Popperian thesis on ‘conspiracies’ and the Deep State
Popper
and perhaps others posited in the early to mid-20th century that
conspiracy theories were implausible simply on the face of it.[1] Any claim of a
‘conspiracy theory’ as deemed by ‘experts’ should require such a massive burden
of proof that it should be absurd and likely beyond the ability of amateur
researchers to prove. His specific statement was something along the lines of
‘any large group engaged in [nefarious] secret activity is unlikely to keep its
secrets long.’ For now, we’ll let this stand. Suffice it to say, I think that
there are enough case studies if you like or Bayesian priors which lead one to
conclude that his thesis was wrongheaded. That is, if you attribute no ill
motives to him or the others who helped create the term ‘conspiracy theory’ and
then pathologize it.
The
first and obvious counter is that states do things in secret which they are tasked
in the name of known objectives, the foremost being national security, national
interest, protection of individual citizens or representatives of state, or
some more amorphous greater good.
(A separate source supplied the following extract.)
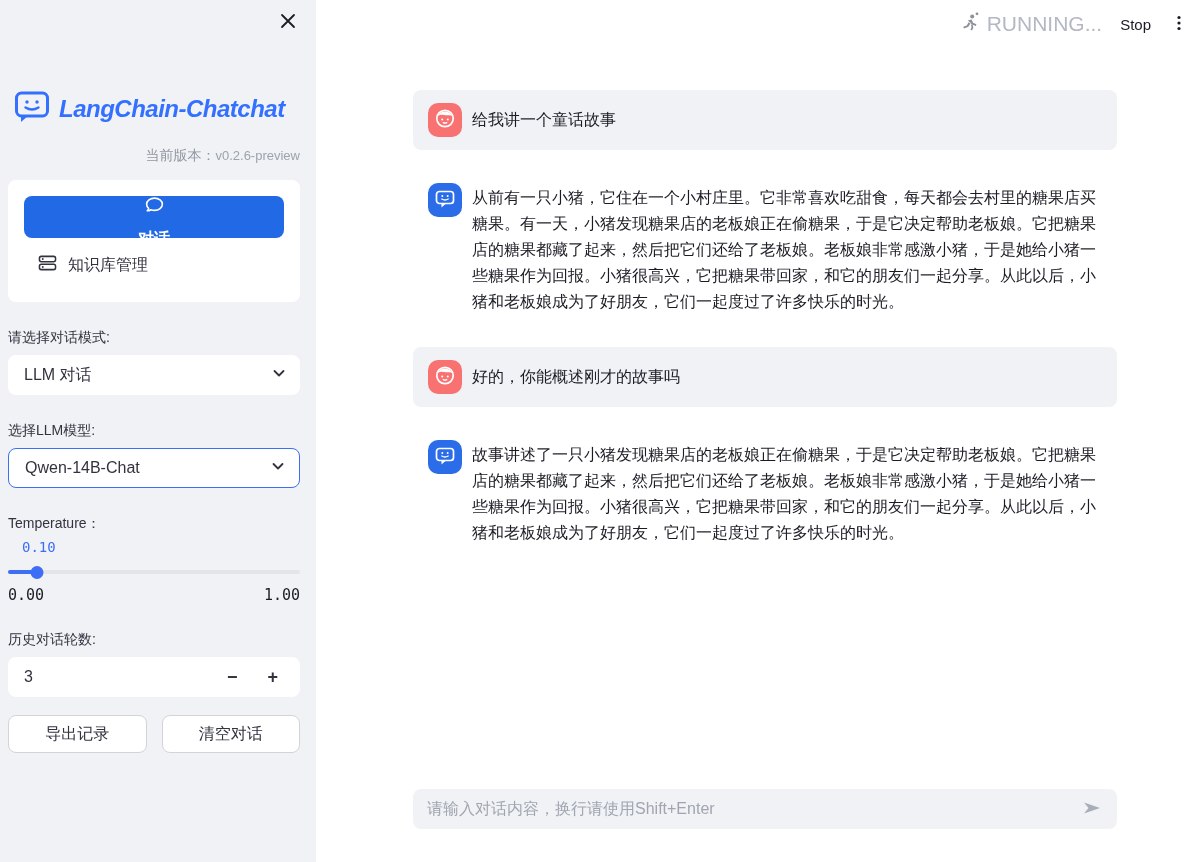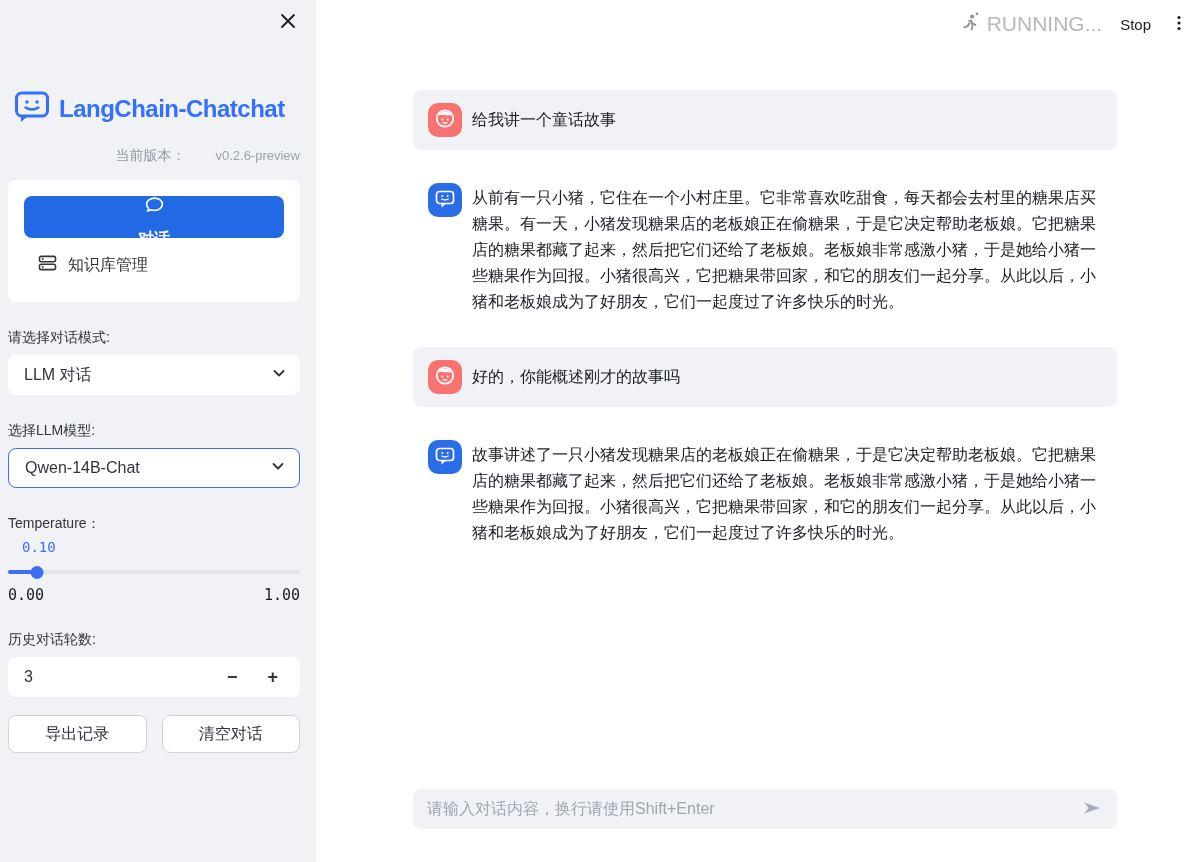"LangChain-Chatchat" .logo-text { font-style: none -> italic }
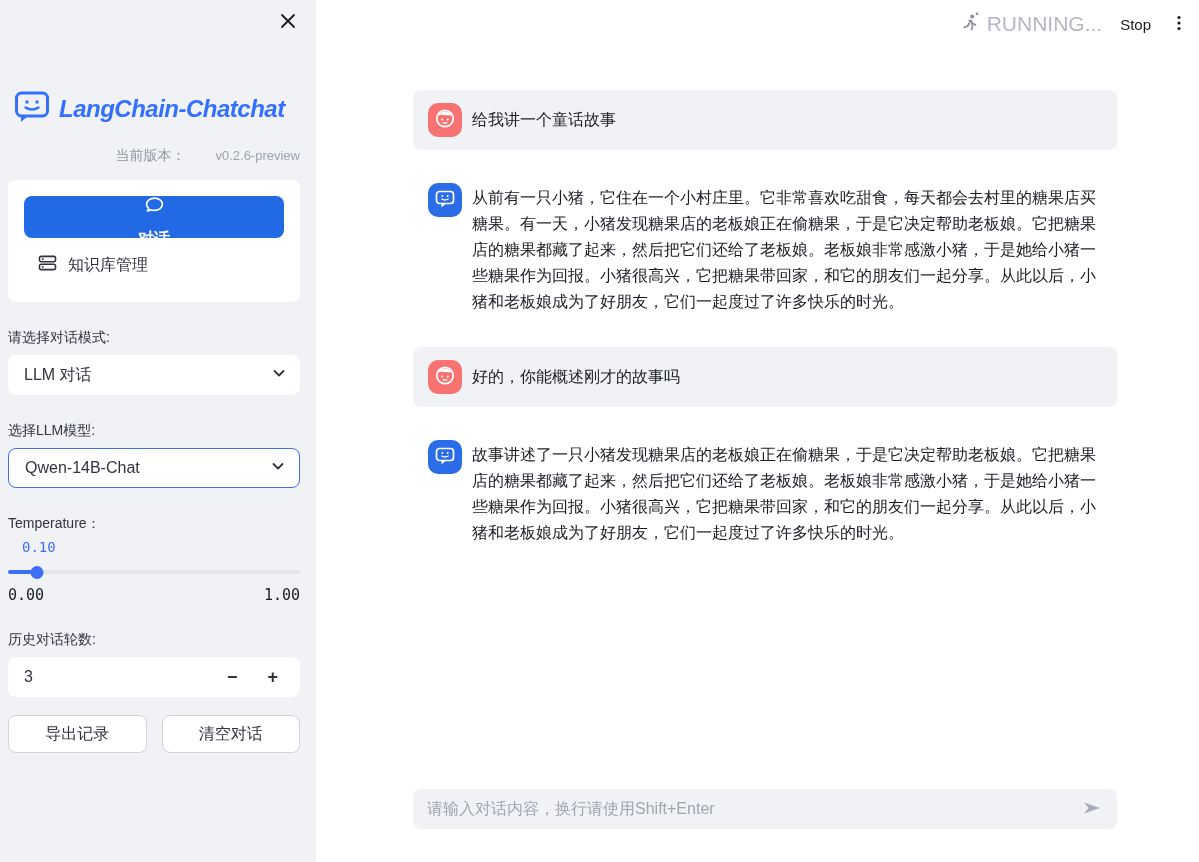"v0.2.6-preview" .version-value { margin-left: 30px -> none }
Some of these secret measures are necessary
simply to conduct diplomacy from a realpolitik standpoint; some are necessary
for militaries and security forces to operate effectively. But the simple fact
that hundreds or thousands of people can coordinate all the time and those who
aren’t read in only have the vaguest idea what these folks are up to goes a
great way to falsifying the Popperian thesis on so-called conspiracies. Plans
which are elaborate and concealed from the public are not only possible, they
occur with alarming frequency.
Non-state
actors also conceal plans from everyone else. Be they corporations, small
groups, or what have you, their acts need not be criminal or evil in nature. Sometimes
information leaks out but that isn’t always the case. Further, criminal
conspiracies under the law are considered relatively common, occurring whenever
evidence suggests two or more people plot a crime. Incentives to keep deeds
secret, be they nefarious or not, can be powerful motivators indeed like
anything else. It takes an equally powerful motivator to convince someone to
break that vow of silence.
It’s
important to remember that Popper’s thesis is a supposition based on a hunch
and prior probabilities which are inferred rather than demonstrated, not on
specific evidence. It’s a broad dismissal of ‘conspiracies’ on whole as though
secretive plans are nigh impossible to hold together. While specific claims of
‘conspiracies’ may be more or less probable, there are some interesting things
we are aware of. For instance, even if you buy the official line on COINTELPRO
and MKULTRA [2], neither
make the deep state in this country look good. In either case, we aren’t aware
of the broader part of these programs, and there is some evidence that they
continued past the official termination. Both of them show that the state is
willing to act in secret through intelligence agencies to alter the minds of
their citizens (especially in the US), by first heavily monitoring and actively
entrapping dissenters from the very worst elements among the former Communist
Party of America to conspiracy theory groups, the KKK, and militias; and then
second, by covertly inducing stress and chemical changes (i.e. strong
psychoactive drugs) in citizens for the purpose of temporary psychosis and
suggestibility. MKULTRA is also notable for a large cover-up where most of the
documents involved were burned prior to hearings with the exception of a few thousand
papers.
One
could cite the Business Plot, where business leaders allegedly planned to
overthrow Franklin Delano Roosevelt in 1933 [3]. The Bolshevik October Revolution itself was a conspiracy
which spread from a small group to the rest of society, overthrowing the
interim Russian social-democratic government. Most political revolutions work
in this way, starting from smaller groups who lead them – which one might
reasonably call a conspiracy – around which a mass movement follows later. The
mass movements and success of revolutions later legitimizes them; failure means
they are simply rebellions, protests, uprisings or factions in civil war. One
could raise the Glorious Revolution, or the traitors who opened the gates to
the walls in 1453 in Constantinople, or the assassination of Franz Ferdinand by
a Serbian nationalist group which called itself ‘The Black Hand.’
So
the problem then is not the existence of conspiracies as such, or of secretive
plans, or even of untoward or nefarious and secretive plans. The problem is of
being overly credulous and believing everything people say; in a phrase, the ‘born
yesterday’ attitude. A large part of the draw of conspiracies is the spread of
disinformation tactics starting with largely communist regimes in the early 20th
century and its later adoption by Western intelligence agencies as well as the
media-entertainment-unkultur complex.
[4] I refer to it as unkultur because I don’t see any way
that the film or music industry, broadly speaking, could be looked toward as
any sort of cultural paragons, and certainly not in a forward or good fashion. Another part of the draw
of these conspiracies is the sublimation of religious drives toward other ends.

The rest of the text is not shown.